In March 515, the Second Temple was dedicated joyfully by the priests with the sacrifice of 100 bullocks, 200 rams, 400 lambs and twelve goats (to expiate the sins of the Twelve Tribes). The Judaeans thus celebrated the first Passover since the Exile. But when the old men who remembered Solomon’s Temple saw this modest building, they burst into tears. The city remained tiny and deserted.23
Over fifty years later, the cup-bearer of Darius’ grandson, King Artaxerxes I, was a Jew named Nehemiah. The Jerusalemites appealed to him for help: ‘The remnant are in great affliction. The wall of Jerusalem is broken down.’ Nehemiah was heartbroken: ‘I sat down and wept and mourned.’ When he was next serving at court in Susa, the Persian capital, King Artaxerxes asked, ‘Why is thy countenance sad?’ ‘Let the king live for ever,’ replied this Jewish courtier, ‘why should not my countenance be sad, when the city, the place of my father’s sepulchres, lieth waste? … If it please the king … send me unto Judah … that I may build it.’ Nehemiah was ‘sore afraid’ as he awaited the answer.
NEHEMIAH: THE DECLINE OF THE PERSIANS
The Great King appointed Nehemiah governor and granted him funds and a military escort. But the Samaritans, north of Jerusalem, were ruled by their own hereditary governor, Sanballat, who distrusted this secretive courtier from faraway Susa and the schemes of the returning Exiles. By night Nehemiah, who feared assassination, inspected Jerusalem’s broken walls and burned gates. His memoir, the only political autobiography in the Bible, tells how Sanballat ‘laughed us to scorn’ when he heard the plans to rebuild the walls until Nehemiah revealed his appointment as governor. Landowners and priests were each given sections of the wall to rebuild. When they were attacked by Sanballat’s ruffians, Nehemiah set guards ‘so the wall was finished in fifty and two days’, enclosing just the City of David and the Temple Mount, with a small fortress north of the Temple.
Now Jerusalem ‘was large and great’, Nehemiah said, but ‘the people were few therein’. Nehemiah persuaded the Jews outside the city to draw lots: one out of every ten would settle in Jerusalem. After twelve years Nehemiah travelled to Persia to report to the king, but when he returned to Jerusalem he found that Sanballat’s cronies were lucratively running the Temple while the Jews were marrying with the locals.
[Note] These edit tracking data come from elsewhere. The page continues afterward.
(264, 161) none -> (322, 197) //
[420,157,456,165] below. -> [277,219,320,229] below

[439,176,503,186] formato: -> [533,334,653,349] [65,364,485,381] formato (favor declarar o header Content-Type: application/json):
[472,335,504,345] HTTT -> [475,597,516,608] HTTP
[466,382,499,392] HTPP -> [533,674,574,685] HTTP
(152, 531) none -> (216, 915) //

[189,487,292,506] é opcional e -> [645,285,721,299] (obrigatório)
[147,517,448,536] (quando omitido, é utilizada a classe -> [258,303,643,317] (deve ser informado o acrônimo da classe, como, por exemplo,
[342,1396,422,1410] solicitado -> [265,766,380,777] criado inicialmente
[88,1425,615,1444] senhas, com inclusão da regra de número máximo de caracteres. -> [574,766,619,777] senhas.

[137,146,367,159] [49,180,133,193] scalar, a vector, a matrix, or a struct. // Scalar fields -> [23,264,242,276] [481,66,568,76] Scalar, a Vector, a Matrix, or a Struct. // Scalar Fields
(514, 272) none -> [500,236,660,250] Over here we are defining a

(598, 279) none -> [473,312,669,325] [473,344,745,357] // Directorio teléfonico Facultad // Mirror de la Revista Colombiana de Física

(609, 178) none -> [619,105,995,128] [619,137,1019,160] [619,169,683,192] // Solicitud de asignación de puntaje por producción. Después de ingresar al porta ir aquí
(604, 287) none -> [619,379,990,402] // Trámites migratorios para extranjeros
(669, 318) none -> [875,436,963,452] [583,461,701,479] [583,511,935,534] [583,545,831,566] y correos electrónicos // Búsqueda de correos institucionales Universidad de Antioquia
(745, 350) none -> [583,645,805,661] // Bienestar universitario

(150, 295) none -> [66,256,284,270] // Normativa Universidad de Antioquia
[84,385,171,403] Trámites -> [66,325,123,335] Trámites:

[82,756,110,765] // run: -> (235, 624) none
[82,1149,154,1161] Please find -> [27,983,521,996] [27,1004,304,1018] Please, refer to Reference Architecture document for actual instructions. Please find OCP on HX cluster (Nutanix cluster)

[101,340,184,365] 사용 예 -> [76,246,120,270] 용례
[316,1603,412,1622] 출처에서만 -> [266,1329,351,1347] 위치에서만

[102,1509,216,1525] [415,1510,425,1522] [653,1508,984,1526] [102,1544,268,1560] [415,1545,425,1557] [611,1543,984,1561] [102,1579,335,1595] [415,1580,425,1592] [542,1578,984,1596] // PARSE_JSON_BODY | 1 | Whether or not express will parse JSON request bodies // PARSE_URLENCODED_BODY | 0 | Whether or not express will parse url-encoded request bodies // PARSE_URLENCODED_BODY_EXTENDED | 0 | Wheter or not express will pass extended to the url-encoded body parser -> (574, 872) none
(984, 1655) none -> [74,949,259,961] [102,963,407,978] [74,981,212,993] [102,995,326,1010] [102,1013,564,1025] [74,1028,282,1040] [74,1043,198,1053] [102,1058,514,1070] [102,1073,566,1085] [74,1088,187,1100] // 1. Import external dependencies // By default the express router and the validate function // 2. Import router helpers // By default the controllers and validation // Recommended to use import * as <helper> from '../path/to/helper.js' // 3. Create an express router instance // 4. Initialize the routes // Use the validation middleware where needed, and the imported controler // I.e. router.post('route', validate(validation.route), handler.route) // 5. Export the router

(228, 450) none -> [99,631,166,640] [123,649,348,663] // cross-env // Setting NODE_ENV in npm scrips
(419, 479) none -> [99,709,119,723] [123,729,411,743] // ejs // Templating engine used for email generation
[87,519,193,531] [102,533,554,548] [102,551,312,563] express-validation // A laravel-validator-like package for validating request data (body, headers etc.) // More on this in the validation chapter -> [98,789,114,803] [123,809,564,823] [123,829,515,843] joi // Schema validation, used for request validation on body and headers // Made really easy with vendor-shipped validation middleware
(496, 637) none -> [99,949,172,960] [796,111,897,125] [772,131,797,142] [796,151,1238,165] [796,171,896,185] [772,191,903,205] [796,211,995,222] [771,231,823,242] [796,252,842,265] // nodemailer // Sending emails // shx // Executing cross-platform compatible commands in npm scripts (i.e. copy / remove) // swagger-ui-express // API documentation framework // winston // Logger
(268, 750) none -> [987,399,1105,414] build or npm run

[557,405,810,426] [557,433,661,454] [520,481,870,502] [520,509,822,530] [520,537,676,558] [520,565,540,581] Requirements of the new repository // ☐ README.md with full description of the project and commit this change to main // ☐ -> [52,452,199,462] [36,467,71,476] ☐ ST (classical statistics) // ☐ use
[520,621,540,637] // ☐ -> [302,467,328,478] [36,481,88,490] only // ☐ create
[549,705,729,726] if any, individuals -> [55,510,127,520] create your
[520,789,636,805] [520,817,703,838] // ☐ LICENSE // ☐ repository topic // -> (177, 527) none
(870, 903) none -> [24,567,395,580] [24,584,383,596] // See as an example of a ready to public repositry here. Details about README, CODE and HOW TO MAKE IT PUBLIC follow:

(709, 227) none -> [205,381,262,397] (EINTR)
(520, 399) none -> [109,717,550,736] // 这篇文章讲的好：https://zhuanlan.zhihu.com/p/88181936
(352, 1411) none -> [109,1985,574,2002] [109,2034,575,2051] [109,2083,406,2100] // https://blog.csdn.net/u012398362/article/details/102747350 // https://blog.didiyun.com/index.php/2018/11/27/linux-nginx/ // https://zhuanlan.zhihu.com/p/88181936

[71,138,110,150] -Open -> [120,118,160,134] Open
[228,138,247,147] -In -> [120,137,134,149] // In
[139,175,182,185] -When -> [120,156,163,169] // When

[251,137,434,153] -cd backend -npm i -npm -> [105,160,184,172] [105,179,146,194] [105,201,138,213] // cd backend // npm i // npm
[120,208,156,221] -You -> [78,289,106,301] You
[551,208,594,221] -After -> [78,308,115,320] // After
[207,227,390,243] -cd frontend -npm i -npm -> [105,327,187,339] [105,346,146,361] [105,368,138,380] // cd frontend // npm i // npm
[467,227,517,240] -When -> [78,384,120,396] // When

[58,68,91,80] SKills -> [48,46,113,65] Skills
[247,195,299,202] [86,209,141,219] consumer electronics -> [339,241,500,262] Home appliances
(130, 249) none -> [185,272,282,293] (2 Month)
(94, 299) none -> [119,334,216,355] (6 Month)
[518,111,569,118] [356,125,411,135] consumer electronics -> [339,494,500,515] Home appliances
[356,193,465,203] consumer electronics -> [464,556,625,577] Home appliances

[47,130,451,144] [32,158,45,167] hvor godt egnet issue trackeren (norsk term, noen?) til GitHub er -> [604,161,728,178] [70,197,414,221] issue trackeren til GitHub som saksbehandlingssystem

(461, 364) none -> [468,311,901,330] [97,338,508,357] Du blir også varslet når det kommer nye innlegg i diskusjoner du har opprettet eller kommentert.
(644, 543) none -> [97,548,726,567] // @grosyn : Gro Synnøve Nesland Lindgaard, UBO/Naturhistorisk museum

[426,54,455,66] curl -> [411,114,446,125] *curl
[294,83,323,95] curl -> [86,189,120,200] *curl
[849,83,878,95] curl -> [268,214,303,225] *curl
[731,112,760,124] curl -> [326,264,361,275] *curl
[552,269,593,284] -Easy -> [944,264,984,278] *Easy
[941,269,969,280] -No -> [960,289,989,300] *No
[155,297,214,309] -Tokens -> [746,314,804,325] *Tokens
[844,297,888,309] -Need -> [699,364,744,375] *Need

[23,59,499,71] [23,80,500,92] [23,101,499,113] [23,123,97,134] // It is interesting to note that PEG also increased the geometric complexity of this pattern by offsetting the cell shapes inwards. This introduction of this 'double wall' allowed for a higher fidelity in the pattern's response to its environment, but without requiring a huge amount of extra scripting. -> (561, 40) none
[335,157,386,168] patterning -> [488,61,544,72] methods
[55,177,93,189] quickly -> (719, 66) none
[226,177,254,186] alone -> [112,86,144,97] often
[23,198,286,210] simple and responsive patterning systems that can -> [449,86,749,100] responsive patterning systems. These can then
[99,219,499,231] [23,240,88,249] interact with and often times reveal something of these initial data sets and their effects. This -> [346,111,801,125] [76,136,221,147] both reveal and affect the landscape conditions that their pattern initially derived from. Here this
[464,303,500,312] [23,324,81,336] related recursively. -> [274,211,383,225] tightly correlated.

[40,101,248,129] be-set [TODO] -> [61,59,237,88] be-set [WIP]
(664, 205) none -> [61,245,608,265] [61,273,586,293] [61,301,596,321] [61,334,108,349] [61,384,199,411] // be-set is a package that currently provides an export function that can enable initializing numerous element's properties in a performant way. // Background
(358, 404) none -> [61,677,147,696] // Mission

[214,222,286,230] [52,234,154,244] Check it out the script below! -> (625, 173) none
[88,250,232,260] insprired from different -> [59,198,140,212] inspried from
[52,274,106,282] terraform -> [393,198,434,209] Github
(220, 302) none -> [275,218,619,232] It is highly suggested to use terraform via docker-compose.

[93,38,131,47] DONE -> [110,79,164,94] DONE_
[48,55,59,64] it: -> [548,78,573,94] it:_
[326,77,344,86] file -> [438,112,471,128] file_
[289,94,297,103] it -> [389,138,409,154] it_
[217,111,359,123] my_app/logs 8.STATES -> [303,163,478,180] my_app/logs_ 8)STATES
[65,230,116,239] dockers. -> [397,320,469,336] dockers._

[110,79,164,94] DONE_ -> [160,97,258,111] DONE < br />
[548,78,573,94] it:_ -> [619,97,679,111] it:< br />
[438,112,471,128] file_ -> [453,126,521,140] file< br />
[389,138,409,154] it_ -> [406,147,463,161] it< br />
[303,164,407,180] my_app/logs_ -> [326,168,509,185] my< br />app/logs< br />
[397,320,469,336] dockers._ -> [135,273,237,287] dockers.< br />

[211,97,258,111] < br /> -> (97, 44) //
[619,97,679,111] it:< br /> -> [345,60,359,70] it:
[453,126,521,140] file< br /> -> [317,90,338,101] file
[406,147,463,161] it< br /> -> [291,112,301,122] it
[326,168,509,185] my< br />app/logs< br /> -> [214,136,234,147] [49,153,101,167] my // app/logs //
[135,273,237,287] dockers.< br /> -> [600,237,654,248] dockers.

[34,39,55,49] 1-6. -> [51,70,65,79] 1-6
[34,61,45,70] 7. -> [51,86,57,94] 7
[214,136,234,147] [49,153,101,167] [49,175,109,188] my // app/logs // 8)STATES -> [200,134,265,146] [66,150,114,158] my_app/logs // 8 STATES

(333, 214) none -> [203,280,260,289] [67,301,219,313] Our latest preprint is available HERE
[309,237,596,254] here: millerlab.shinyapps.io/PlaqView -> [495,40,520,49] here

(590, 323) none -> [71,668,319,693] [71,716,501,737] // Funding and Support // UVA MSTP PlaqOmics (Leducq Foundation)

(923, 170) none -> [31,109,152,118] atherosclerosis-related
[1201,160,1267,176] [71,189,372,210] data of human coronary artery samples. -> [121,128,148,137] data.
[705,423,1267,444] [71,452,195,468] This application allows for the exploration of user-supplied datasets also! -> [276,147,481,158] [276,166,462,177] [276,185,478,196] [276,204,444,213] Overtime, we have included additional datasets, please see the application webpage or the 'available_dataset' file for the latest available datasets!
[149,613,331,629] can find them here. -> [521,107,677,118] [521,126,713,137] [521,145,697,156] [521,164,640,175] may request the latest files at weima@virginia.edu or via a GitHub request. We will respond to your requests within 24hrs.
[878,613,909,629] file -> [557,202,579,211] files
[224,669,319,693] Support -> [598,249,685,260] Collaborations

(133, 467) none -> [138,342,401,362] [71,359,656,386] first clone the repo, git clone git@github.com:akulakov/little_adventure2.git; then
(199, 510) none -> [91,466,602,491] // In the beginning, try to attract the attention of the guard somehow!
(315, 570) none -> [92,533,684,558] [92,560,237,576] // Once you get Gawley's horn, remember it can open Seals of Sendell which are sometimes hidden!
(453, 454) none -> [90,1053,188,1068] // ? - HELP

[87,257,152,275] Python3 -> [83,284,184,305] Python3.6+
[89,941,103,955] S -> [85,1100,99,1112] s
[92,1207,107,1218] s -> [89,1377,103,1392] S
Nehemiah expelled these interlopers, discouraged intermarriage and imposed his new pure Judaism.
As the Persian kings lost control over their provinces, the Jews developed their own semi-independent statelet of Yehud. Based around the Temple, and funded by growing numbers of pilgrims, Yehud was ruled by the Torah and governed by a dynasty of high priests supposedly descended from King David’s priest Zadok. Once again, the Temple treasury became a coveted prize. One of the high priests was murdered inside the Temple by his own avaricious brother, Jesus (the Aramaic for Joshua), a sacrilege that gave the Persian governor the pretext to march on Jerusalem and loot its gold.24
While the Persian courtiers were distracted by their own homicidal intrigues, King Philip II of Macedon trained a formidable army, conquered the Greek city-states and prepared to launch a sacred war against Persia to avenge the invasions of Darius and his son Xerxes. When Philip was assassinated, his twenty-year-old son Alexander seized the throne and launched the attack on Persia that would bring Greece to Jerusalem.